At the end of Cornel West’s speech during the Martin Luther King Jr. commemoration on Friday, many students stood up to ask questions and offer comments. One stated, “We seem to be ‘All In,’ but we are really not.” Certainly, he spoke the truth.

Earlier in the week, at a “World in Conversation” event joining Penn State’s President’s Council with more than 30 students, some expressed the view that they were working to “not object to someone they disagreed with” in order to better get along together. Others were looking for middle ground. Still others wanted to make sure every voice was heard, and that the right for their voice to be heard should be respected. And, it was more than the right to be heard, it was the importance of having their personal experiences valued. Others wanted it clear that “All In” was about listening and learning before judging, but reserved the right to wholly reject someone’s viewpoint. Some viewed disagreement as healthy as long as it yielded conversations that produced greater understanding. In other discussions, I heard the view that there are limits to civility in the face of insult or oppression.
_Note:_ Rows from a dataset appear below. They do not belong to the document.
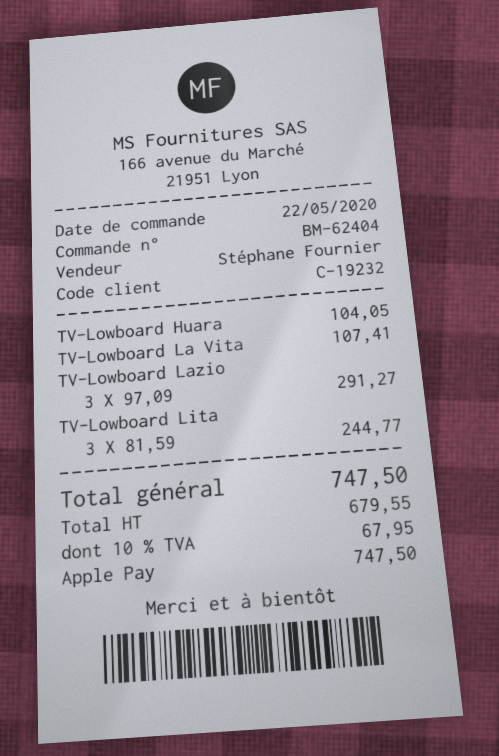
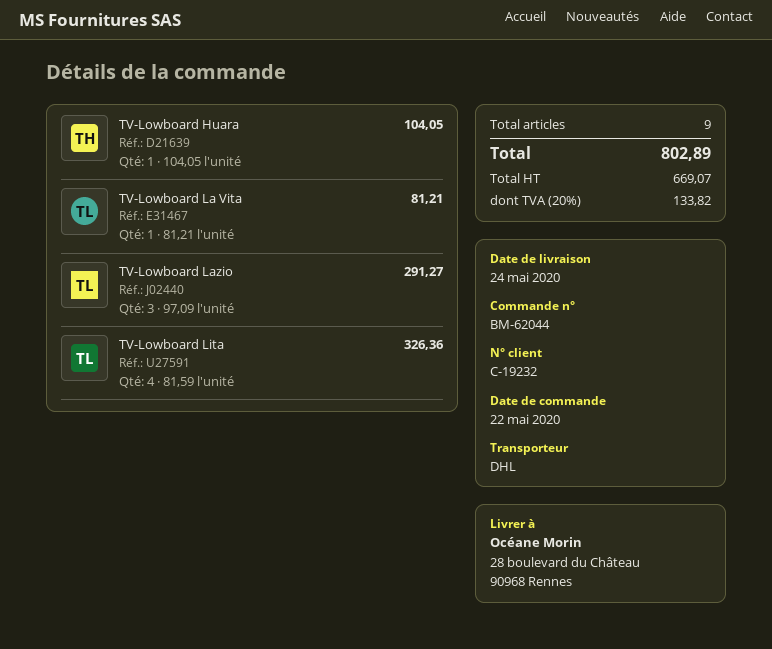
order number: BM-62404 -> BM-62044
TV-Lowboard La Vita: 1 x 107.41 = 107.41 -> 1 x 81.21 = 81.21
TV-Lowboard Lita: 3 x 81.59 = 244.77 -> 4 x 81.59 = 326.36
net: 679.55 -> 669.07
tax: 10% = 67.95 -> 20% = 133.82
total: 747.50 -> 802.89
My first reaction was — how can we be “All In” if we don’t know what it means? My second reaction was — perhaps the breadth and depth of this discussion on the meaning of inclusion is actually the first real benefit of “All In.”

Of course, I have my own view of the role of “All In” — that we would be reminded that every student at Penn State has earned the right to be here. That means our first assumption about any individual should be that they have much to offer to our community. I very much like the tagline “be who you are — together,” because it implies that we are accepting of those who are different from ourselves, even if we choose to disagree with their viewpoints. I also very much like how Cornel West described it as a potential “fusion of the best.” Give the best you have to offer and fuse it with the best that Penn State has to offer (I define Penn State as its students, faculty and staff). He said that to do otherwise is to foreclose on your possibilities.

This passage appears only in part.